Mihail Lebedev

Iourka

une légende zyriène (1928)




La légende de Iourka est une histoire étrange, où le bien et le mal sont étroitement entremêlés. Au début du récit, Iourka est un jeune héros, fort et ingénieux. Mais tout héros qu’il est, il a ses faiblesses : si sa résistance physique et morale à l’effort n’a quasiment pas de limite, il ne faut pas plus qu’un petit abcès dans le dos pour le terrasser et le clouer au lit. Et ainsi, dans l’adversité, Iourka constate que personne ne vient à son secours. Cette indifférence générale le pousse à voler chez ses voisins la nourriture qu’on n’a pas voulu lui offrir. Mais ce qui aurait pu n’être qu’un petit larcin occasionnel va devenir une habitude criminelle, il se met à voler par paresse et par gourmandise : en dérobant régulièrement le bétail des environs pour sa consommation personnelle, il met en péril la vie de tous les villageois. Comme on dit en komi, après avoir montré sa face, Iourka révèle son revers.
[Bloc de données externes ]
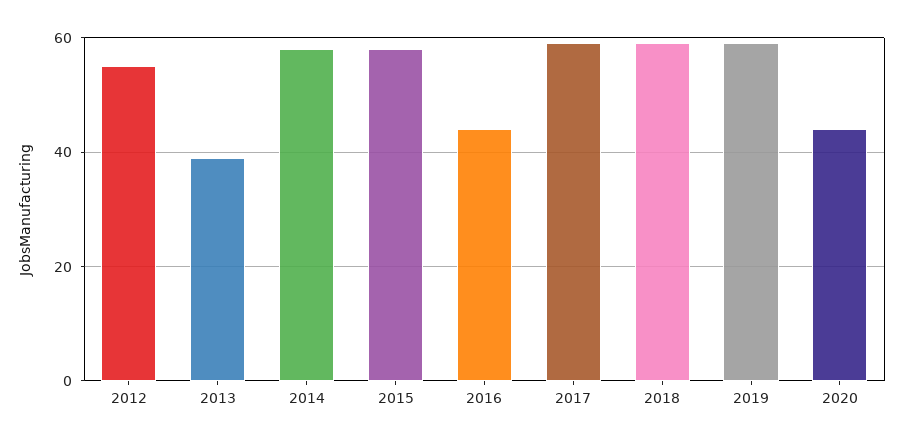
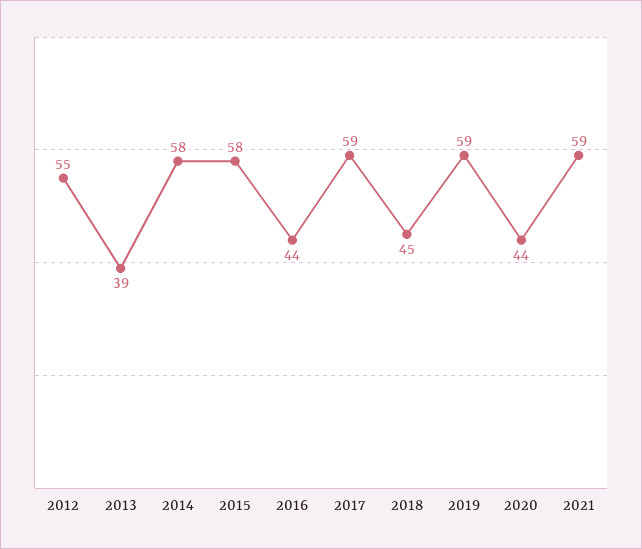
2018: 60 -> 45
2021: none -> 59

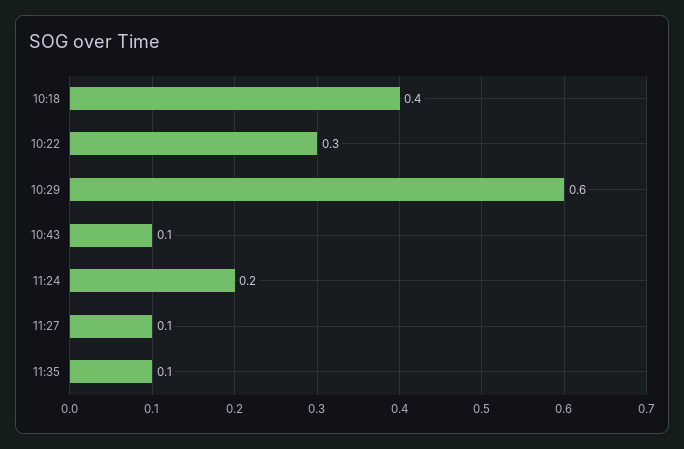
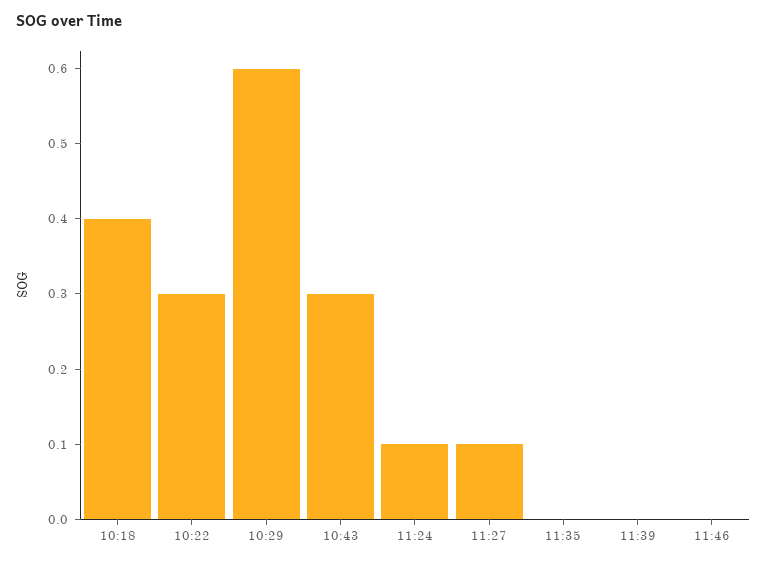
10:43: 0.1 -> 0.3
11:24: 0.2 -> 0.1
11:35: 0.1 -> 0
11:39: none -> 0
11:46: none -> 0

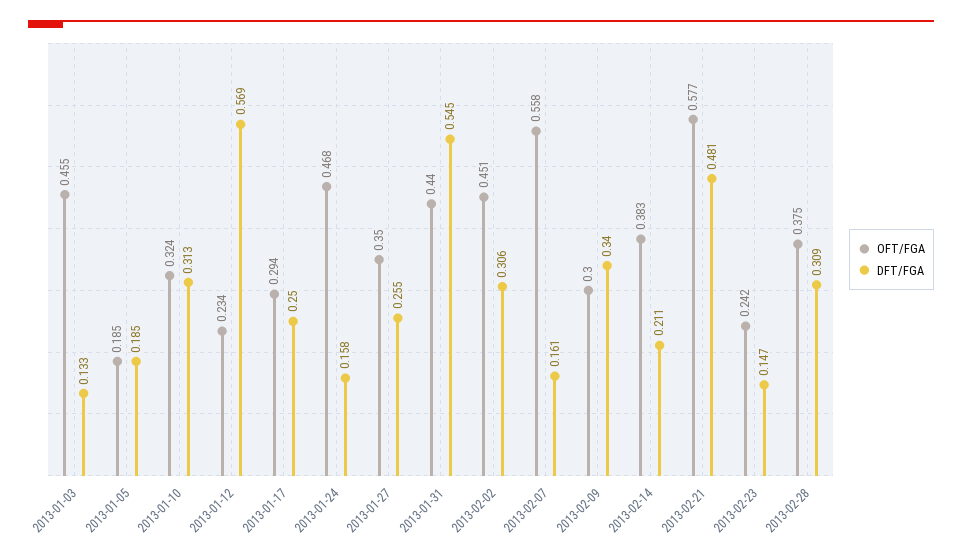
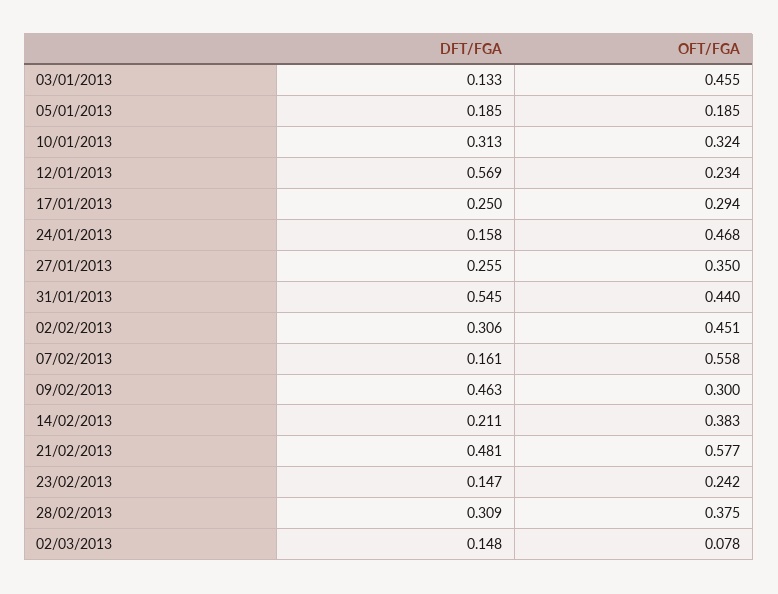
DFT/FGA, 2013-02-09: 0.34 -> 0.463
DFT/FGA, 02/03/2013: none -> 0.148
OFT/FGA, 02/03/2013: none -> 0.078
Il est intéressant de voir, dans ce poème, la naissance d’un antihéros résultant de l’indifférence de la communauté.

Le personnage qui sert d’intermédiaire entre Iourka et les villageois, mais aussi entre Dieu et les hommes, c’est le parrain. Le rôle du parrain, chez les anciens Komis, est plus important encore que celui des parents génétiques, dans la mesure où il a une responsabilité spirituelle : parrain et marraine sont en quelque sorte des parents célestes, par opposition aux parents terrestres. Si quelqu’un peut s’opposer à l’invincible Iourka, quitte à empêcher un crime par un crime, ce ne saurait donc être que son parrain.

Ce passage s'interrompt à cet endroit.